» About this task:
Exclude the pictures and transcribe the rest of the data below exactly.

(Recorded data)
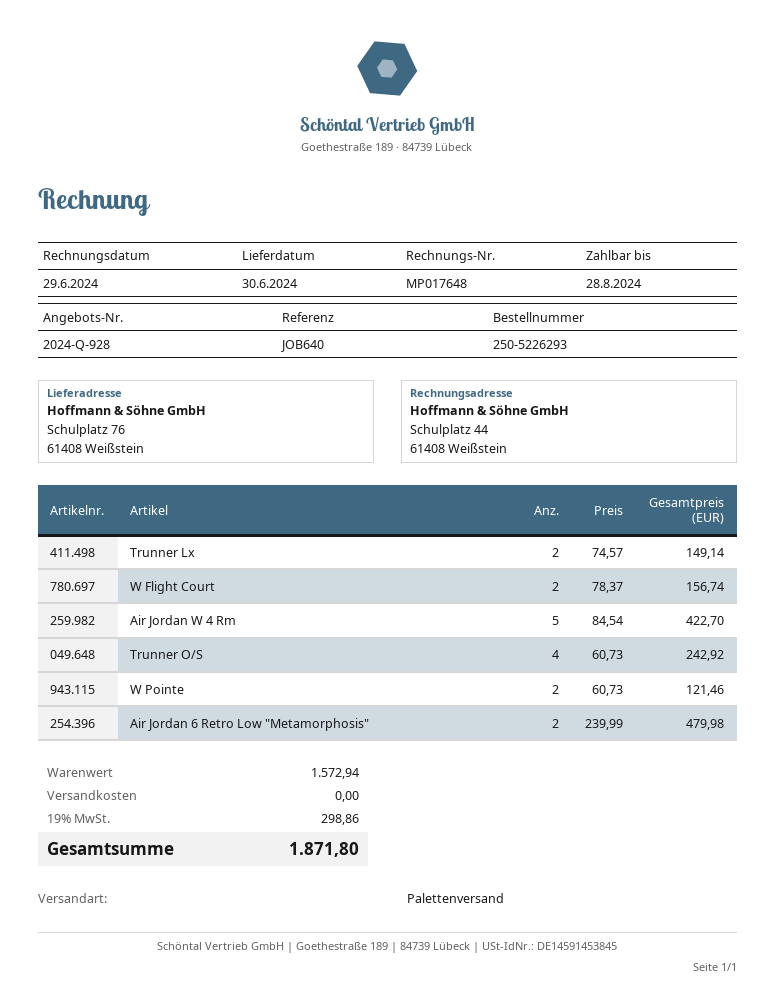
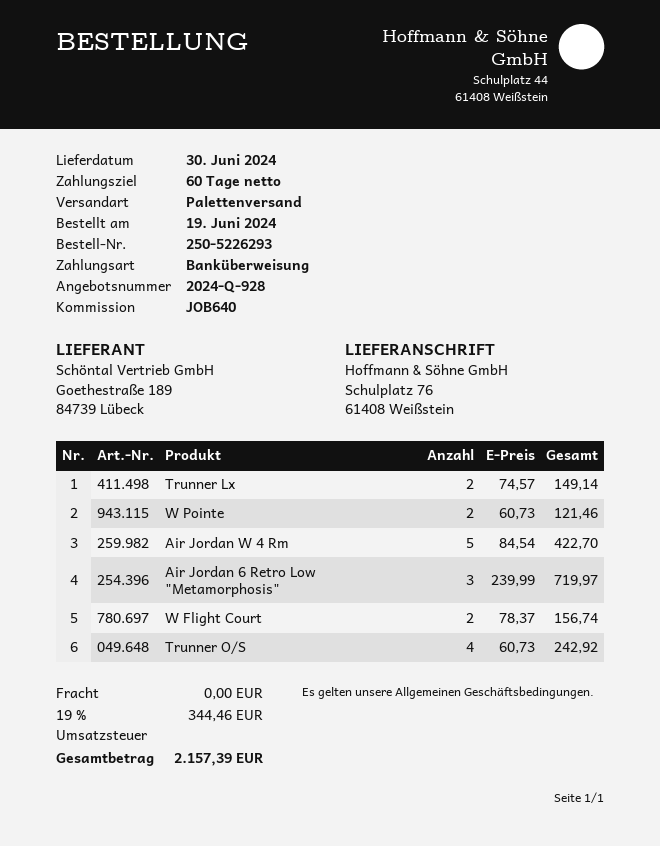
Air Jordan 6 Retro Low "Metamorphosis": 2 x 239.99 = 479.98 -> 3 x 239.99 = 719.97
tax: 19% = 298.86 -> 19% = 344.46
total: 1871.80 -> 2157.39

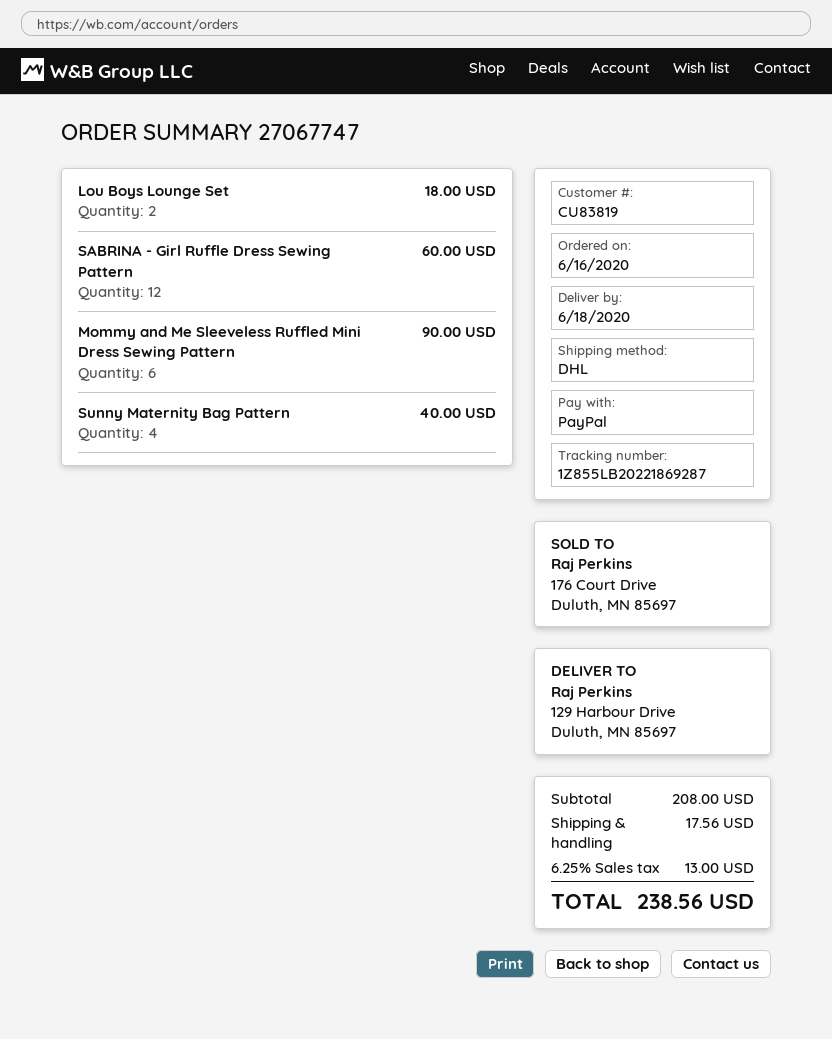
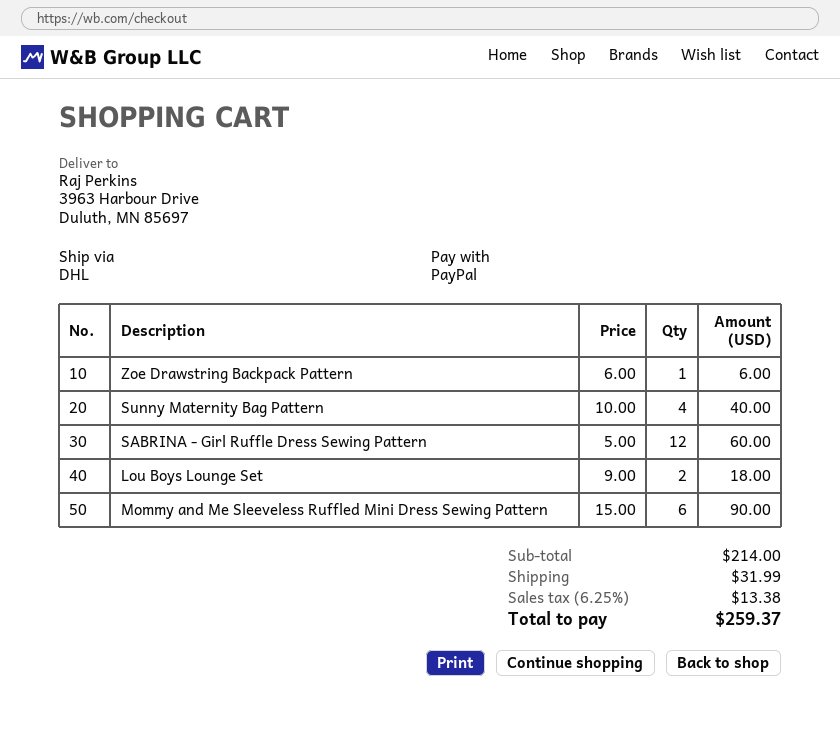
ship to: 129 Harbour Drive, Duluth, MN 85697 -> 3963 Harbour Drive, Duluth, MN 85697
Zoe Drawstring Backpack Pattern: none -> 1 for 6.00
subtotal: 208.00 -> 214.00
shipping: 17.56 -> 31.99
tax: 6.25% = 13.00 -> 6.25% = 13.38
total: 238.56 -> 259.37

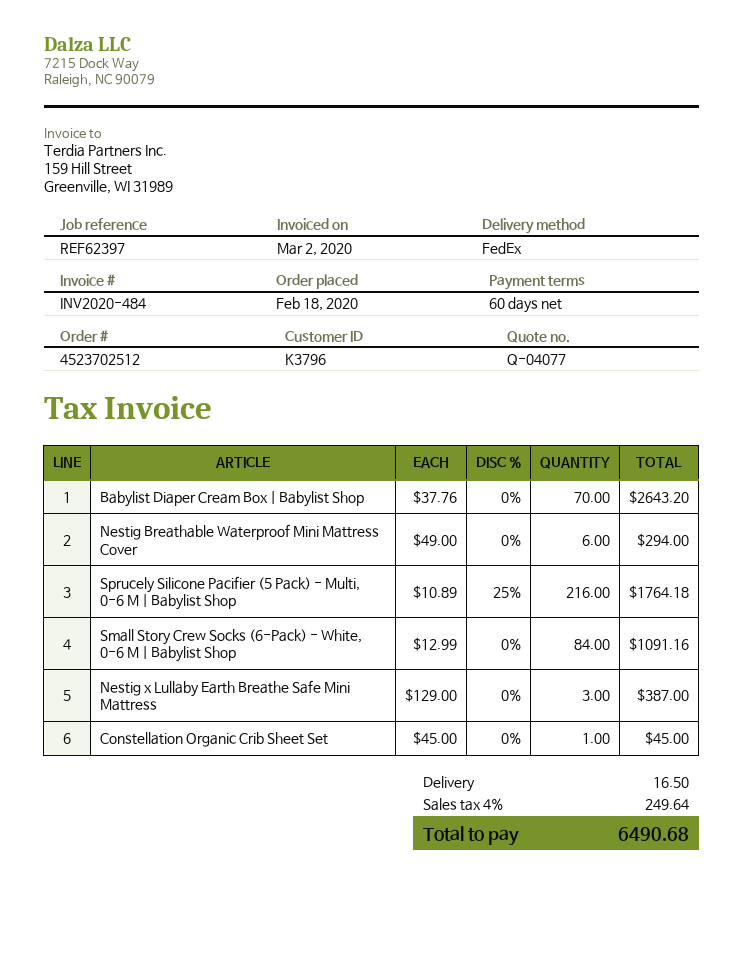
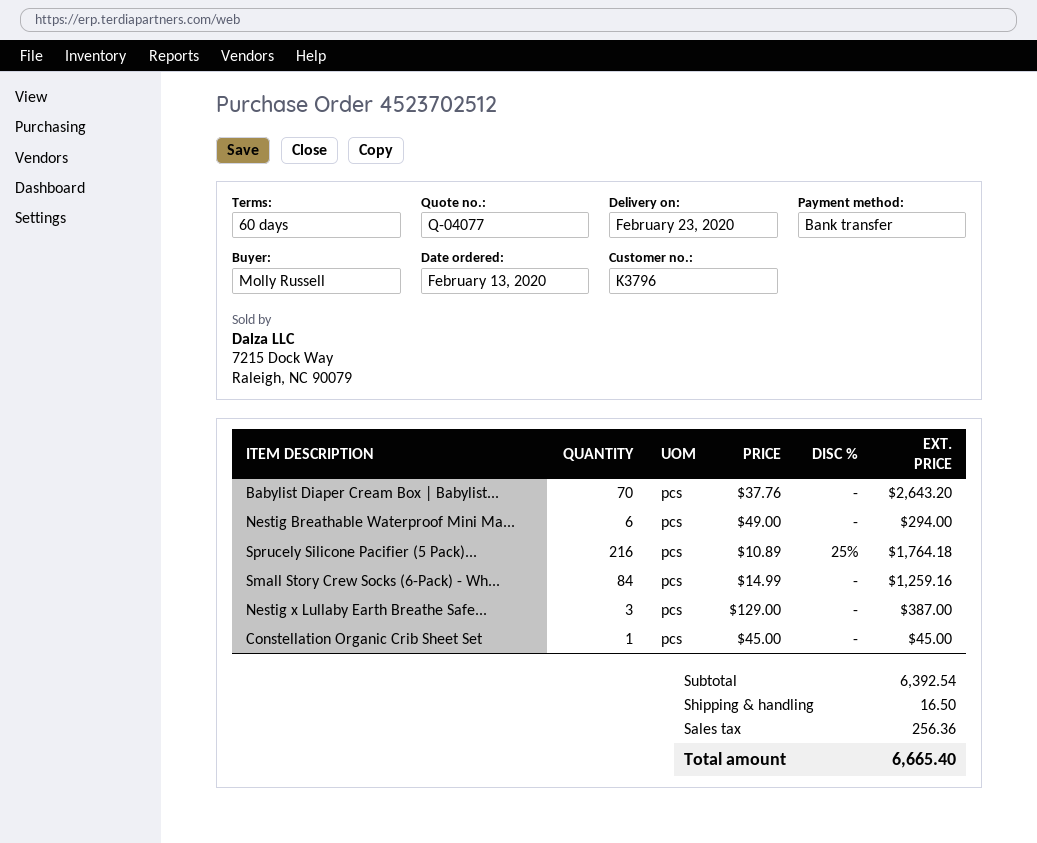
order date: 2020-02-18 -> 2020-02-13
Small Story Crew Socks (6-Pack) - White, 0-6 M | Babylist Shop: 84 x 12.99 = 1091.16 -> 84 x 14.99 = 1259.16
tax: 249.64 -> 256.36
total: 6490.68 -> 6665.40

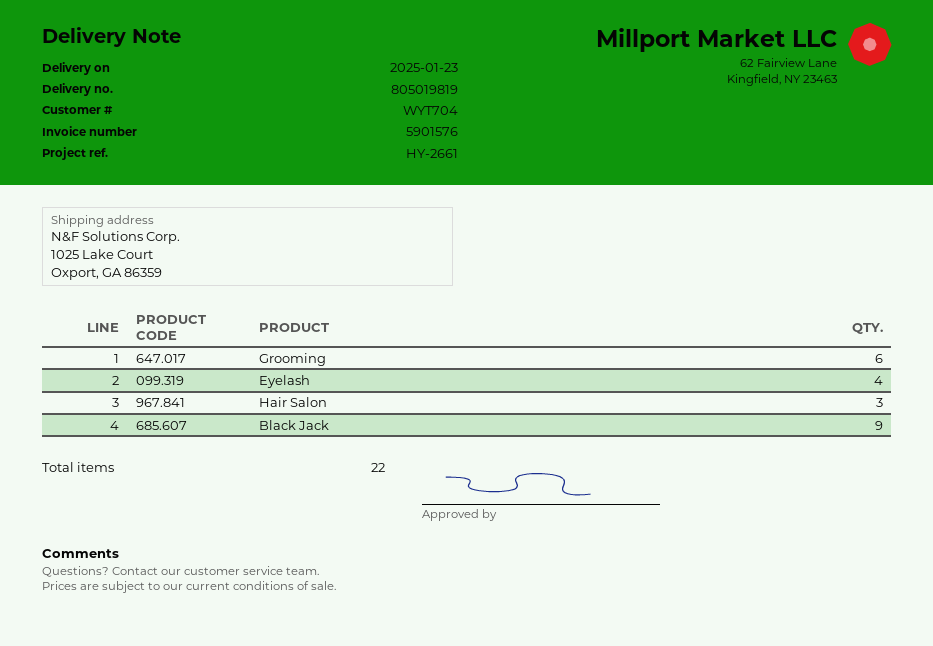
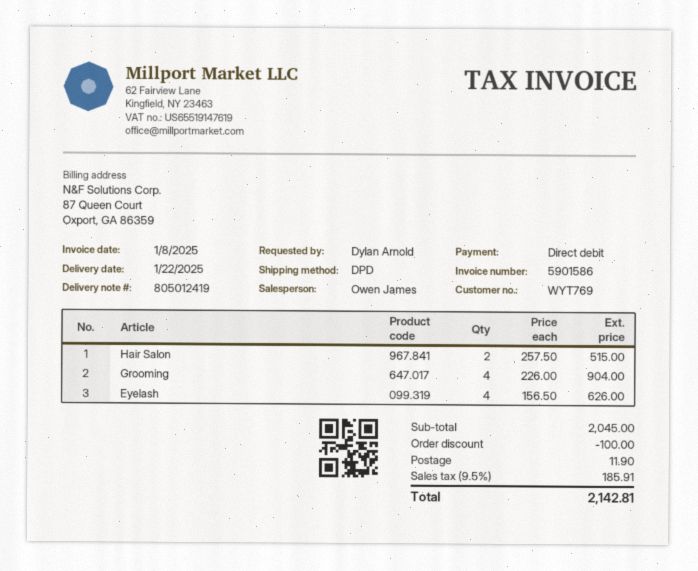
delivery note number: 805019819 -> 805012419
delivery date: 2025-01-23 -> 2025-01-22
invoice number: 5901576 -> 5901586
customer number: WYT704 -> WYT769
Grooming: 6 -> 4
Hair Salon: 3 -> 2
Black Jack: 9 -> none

» Written answer:
Air Jordan 6 Retro Low "Metamorphosis": 2 x 239.99 = 479.98 -> 3 x 239.99 = 719.97
tax: 19% = 298.86 -> 19% = 344.46
total: 1871.80 -> 2157.39

ship to: 129 Harbour Drive, Duluth, MN 85697 -> 3963 Harbour Drive, Duluth, MN 85697
Zoe Drawstring Backpack Pattern: none -> 1 for 6.00
subtotal: 208.00 -> 214.00
shipping: 17.56 -> 31.99
tax: 6.25% = 13.00 -> 6.25% = 13.38
total: 238.56 -> 259.37

order date: 2020-02-18 -> 2020-02-13
Small Story Crew Socks (6-Pack) - White, 0-6 M | Babylist Shop: 84 x 12.99 = 1091.16 -> 84 x 14.99 = 1259.16
tax: 249.64 -> 256.36
total: 6490.68 -> 6665.40

delivery note number: 805019819 -> 805012419
delivery date: 2025-01-23 -> 2025-01-22
invoice number: 5901576 -> 5901586
customer number: WYT704 -> WYT769
Grooming: 6 -> 4
Hair Salon: 3 -> 2
Black Jack: 9 -> none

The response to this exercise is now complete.